In diesem Jahr ist der Clou die »Dreigroschenoper«, also das Bühnenstück, mit dem das Duo Bertolt Brecht/Kurt Weill zur Weltbedeutung aufgestiegen ist. Dieses Schlüsselwerk bedarf keinerlei Wiederentdeckungsanstrengung, auch wenn es in Dessau 20 Jahre nicht auf dem Spielplan stand. In diesem Fall hat jeder einzelne Song ein eigenes vitales Nachleben und ist fest im kollektiven Gedächtnis verankert. Das liegt an Brechts genialer Fähigkeit, gesellschaftliche Zusammenhänge auf einen dialektischen Punkt zu bringen. Mit keinem anderen Stück hat Brecht so viele geflügelte Worte losflattern lassen: Man sieht nur die im Lichte, die im Dunkeln sieht man nicht. Oder: Wo du hingehst, da will auch ich hingehn. Und alle haben wir schon den Mond über Soho gesehen und auch festgestellt, dass der eine wie der andere Plan nicht gehen will. Und wenn dann Mackies rhetorische Frage »Was ist ein Einbruch in eine Bank gegen die Gründung einer Bank?« gestellt wird und alle im Publikum beim Gedanken an die großen Bankenkrisen und den vergleichsweise kleinen Ärger über die Differenz von Soll- und Habenzinsen wissend vor sich kichern, dann kann man nur hoffen, dass das Publikum (wie der Erfinder) um den dialektischen Witz dieses populistischen Bonmots weiß.

Musikalisch ist so etwas natürlich Chefsache, also leitet Generalmusikdirektor Markus L. Frank im Graben die aus der Anhaltischen Philharmonie ausgeklinkte Dreigroschenband. Für die szenische Verpackung ist man (vielleicht auch, weil man nicht wieder die Proteste riskieren wollte, die das Hallenser »Mahagonny«-Gastspiel im letzten Jahr provozierte) auf Nummer sicher gegangen und hat dem Gesamtkunstwerker Ezio Toffolutti Inszenierung, Bühne, Kostüme und Licht übertragen.
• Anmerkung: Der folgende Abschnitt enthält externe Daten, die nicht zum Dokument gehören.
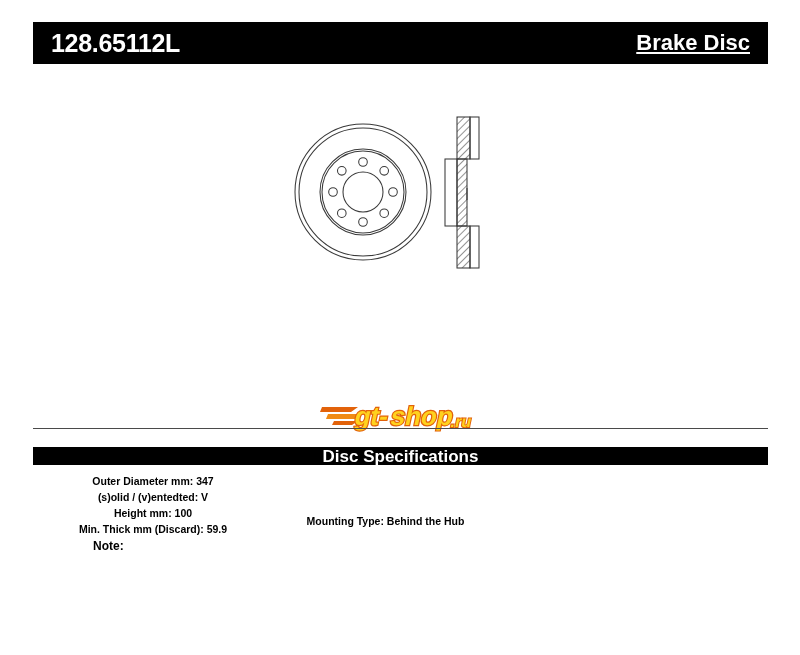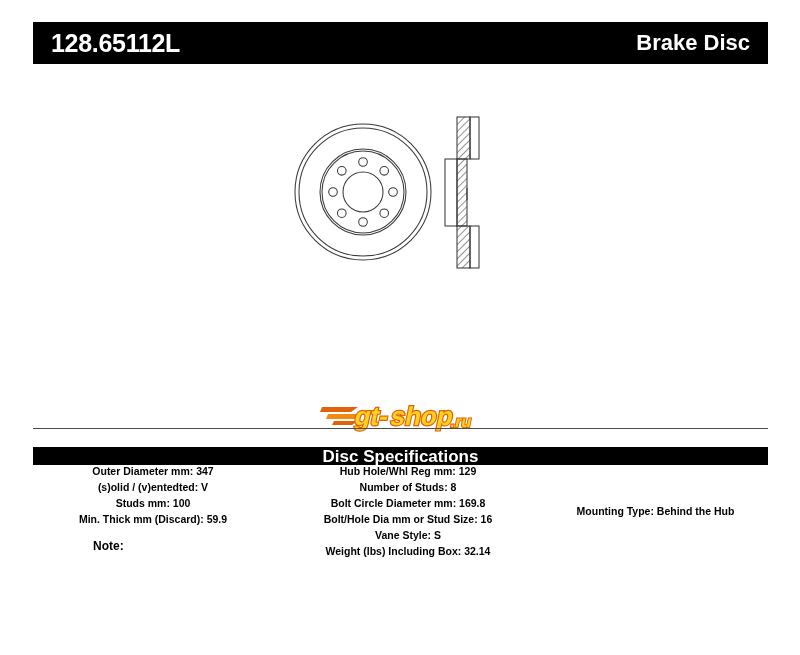--- a/index.html
+++ b/index.html
@@ -44,6 +44,7 @@
     font-weight: bold;
     letter-spacing: 0px;
     line-height: 1;
+    text-decoration: underline;
   }
 
   

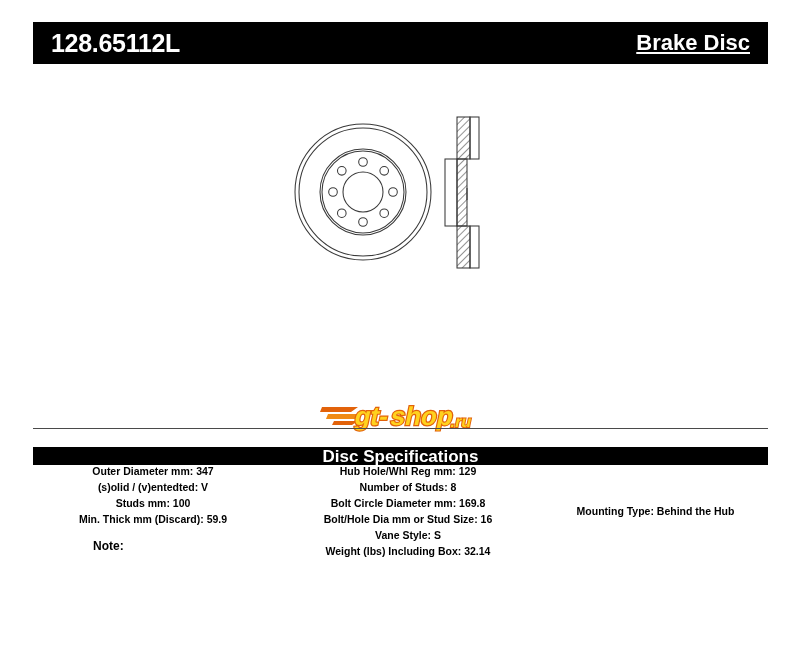--- a/index.html
+++ b/index.html
@@ -103,7 +103,7 @@
   .spec-columns {
     position: absolute;
     left: 33px;
-    top: 463px;
+    top: 473px;
     width: 735px;
     display: flex;
     align-items: flex-start;

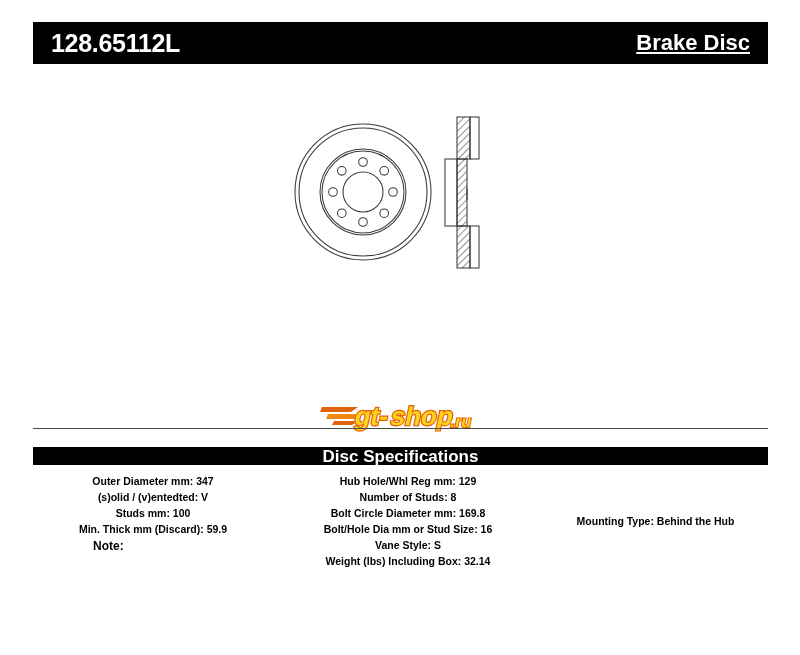--- a/index.html
+++ b/index.html
@@ -224,14 +224,6 @@
     <div class="spec-line">Min. Thick mm (Discard): 59.9</div>
   </div>
 
-  <div class="spec-col spec-col-middle">
-    <div class="spec-line">Hub Hole/Whl Reg mm: 129</div>
-    <div class="spec-line">Number of Studs: 8</div>
-    <div class="spec-line">Bolt Circle Diameter mm: 169.8</div>
-    <div class="spec-line">Bolt/Hole Dia mm or Stud Size: 16</div>
-    <div class="spec-line">Vane Style: S</div>
-    <div class="spec-line">Weight (lbs) Including Box: 32.14</div>
-  </div>
 
   <div class="spec-col spec-col-right">
     <div class="spec-line">Mounting Type: Behind the Hub</div>

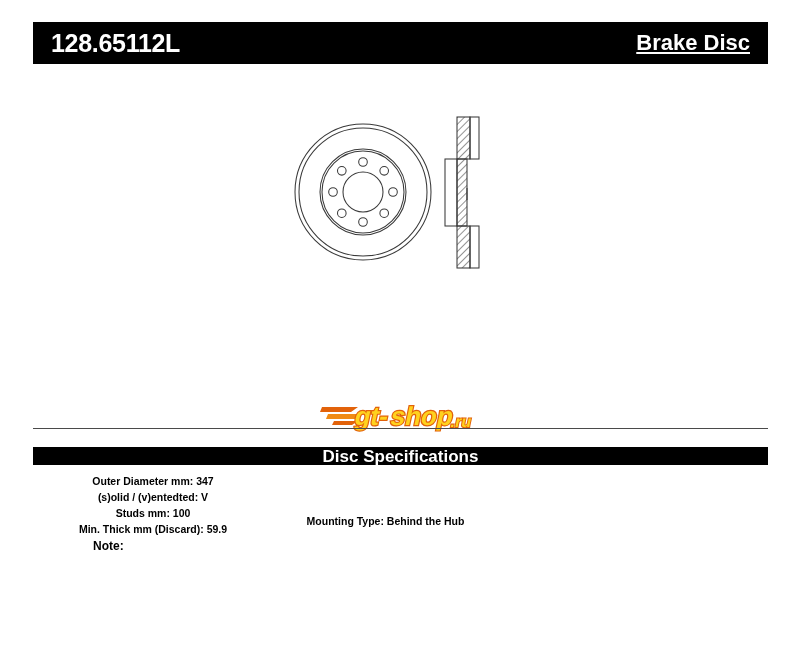--- a/index.html
+++ b/index.html
@@ -220,7 +220,7 @@
   <div class="spec-col spec-col-left">
     <div class="spec-line">Outer Diameter mm: 347</div>
     <div class="spec-line">(s)olid / (v)entedted: V</div>
-    <div class="spec-line">Studs mm: 100</div>
+    <div class="spec-line">Height mm: 100</div>
     <div class="spec-line">Min. Thick mm (Discard): 59.9</div>
   </div>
Der Venezianer hat seine Karriere 1971 an der Ostberliner Volksbühne begonnen und führt seit 1983 auch im Musiktheater Regie.

Für seine Dreigroschenbühne hat er sich gegen die Tiefe des Raums entschieden und einen eher schmalen Bühnenkasten gebaut, der die Einzelteile des Titels des Abends wie eine Collage aneinanderreiht. Dazu kommt ein bunter viktorianischer Kostümlook für die Huren, Bettler und Polizisten und ein Mackie Messer, der an Charlie Chaplin erinnert. Dazu gibt’s dann noch einen Käfig für Mackie und eine Art Brechgardine, die immer mal gemächlich hochfährt. Leider gelingt es der Regie nicht, mit Tempo und einer Verdichtung der Dialoge zwischen den Songs auch eine inhaltliche Tiefe zu schaffen. Die Darsteller singen ordentlich, aber bleiben dabei eher brav, bewegen sich mehr im Nummernrevue- als im Moritatenmodus. Und wenn der Generalmusikdirektor die Songs vom Graben aus ansagt, klingt das mitunter frischer als wenn sie dann zelebriert werden. Matthias Mosebach ist ein geschmeidiger, aber doch eher schmalbrüstiger Mackie. Dirk S. Greis und Christie Ortmann sind ein respektables Ehepaar Peachum. Mirjana Milosavlejevic erinnert mitunter mehr an eine Mary Poppins als an die Gangsterbraut Polly. Was man mit stilisierter Verfremdung für eine Figur erreichen kann, führt Marie Thérèse Albrecht mit ihrer Lucy vor. Sie treibt ihr Spiel in Richtung eines Theaters, wie es Robert Wilson schon aus der Dreigroschenoper gemacht macht hat oder wie man es von Herbert Fritsch gerne sehen würde. Am Ende staunt man, dass selbst eine Dreigroschenoper über weite Strecken schlichtweg langweilig sein kann.

Nächste Vorstellungen: 17.3., 8.4., 13.4., 28.4., 1.6.